** Available data follows **

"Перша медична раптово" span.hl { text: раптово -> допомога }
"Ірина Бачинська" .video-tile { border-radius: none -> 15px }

** End of Available data **
** Available data follows **

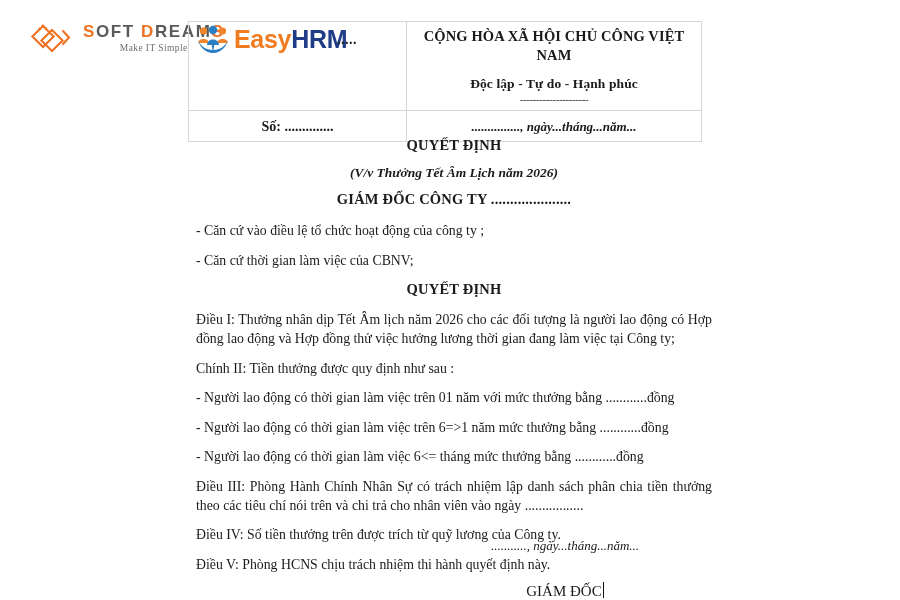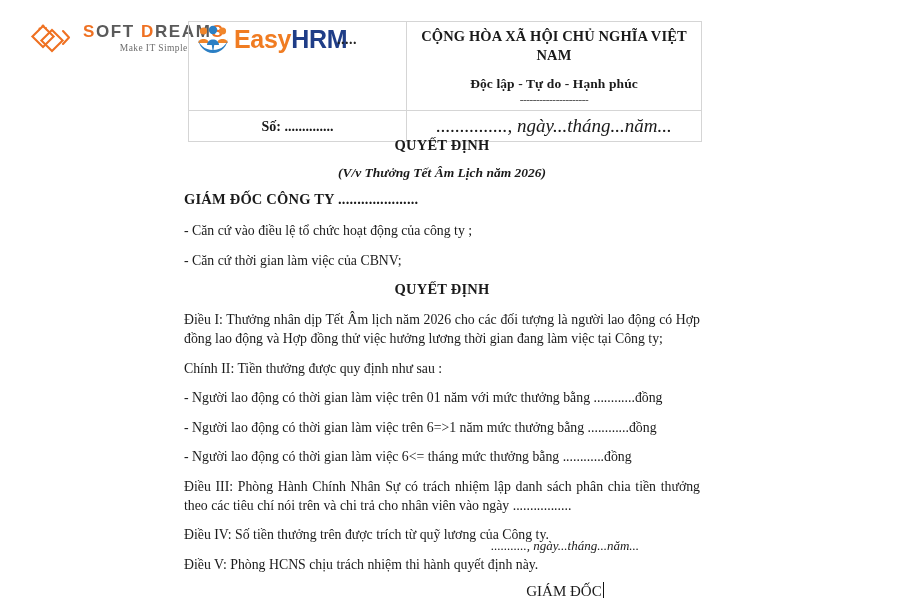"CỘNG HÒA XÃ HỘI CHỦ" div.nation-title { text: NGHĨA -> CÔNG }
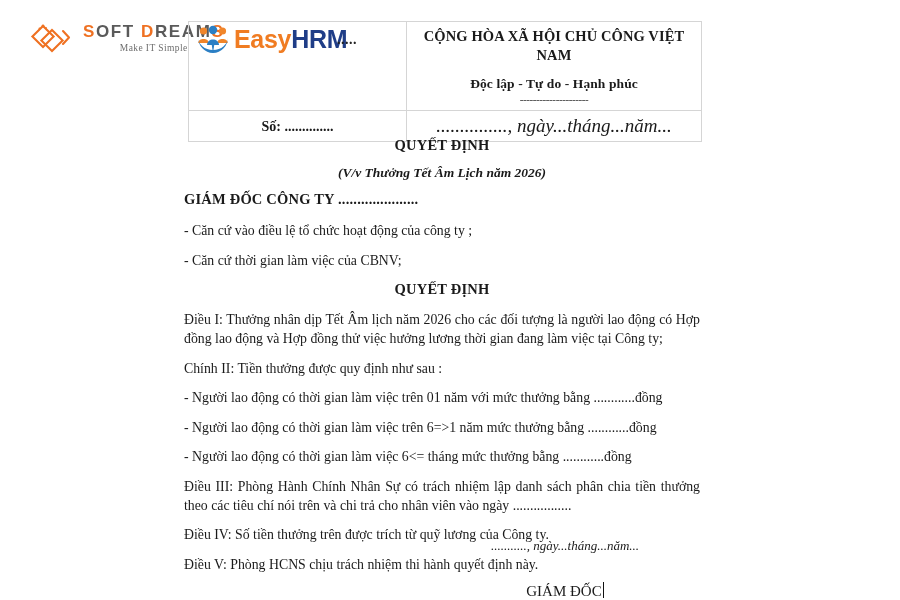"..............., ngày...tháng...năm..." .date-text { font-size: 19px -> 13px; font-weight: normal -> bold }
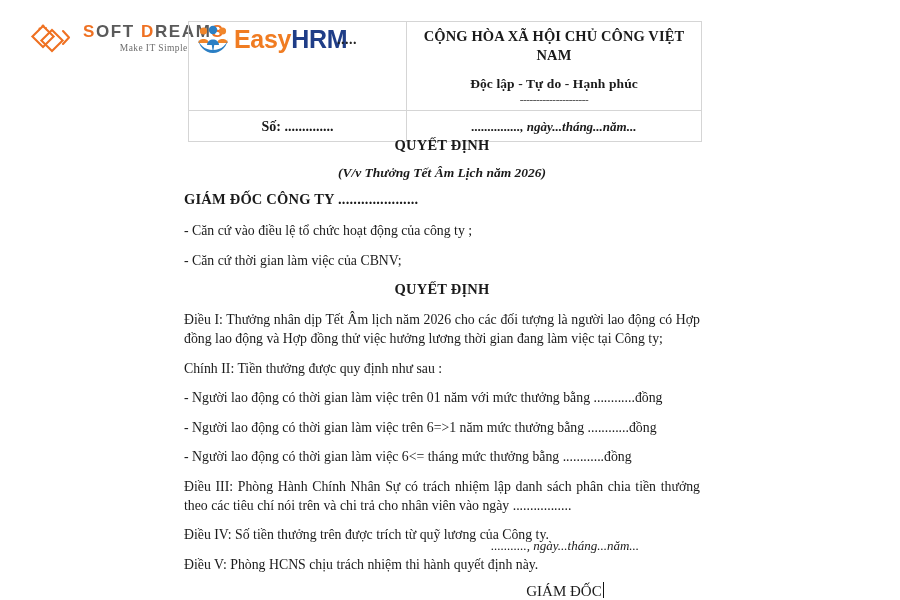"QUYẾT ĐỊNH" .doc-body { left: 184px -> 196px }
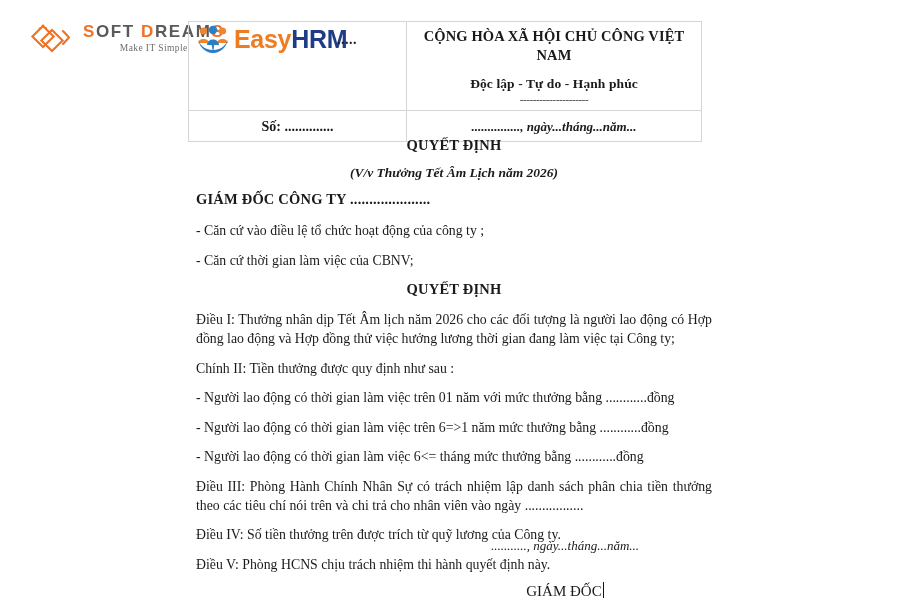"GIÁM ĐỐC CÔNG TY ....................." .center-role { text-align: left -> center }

** End of Available data **

- **Exercise**: Reproduce the lines of the entries above from the one with "text: раптово ->" to the one with "border-radius: none ->", both included, exactly and without any other line.

- **Reply**:
"Перша медична раптово" span.hl { text: раптово -> допомога }
"Ірина Бачинська" .video-tile { border-radius: none -> 15px }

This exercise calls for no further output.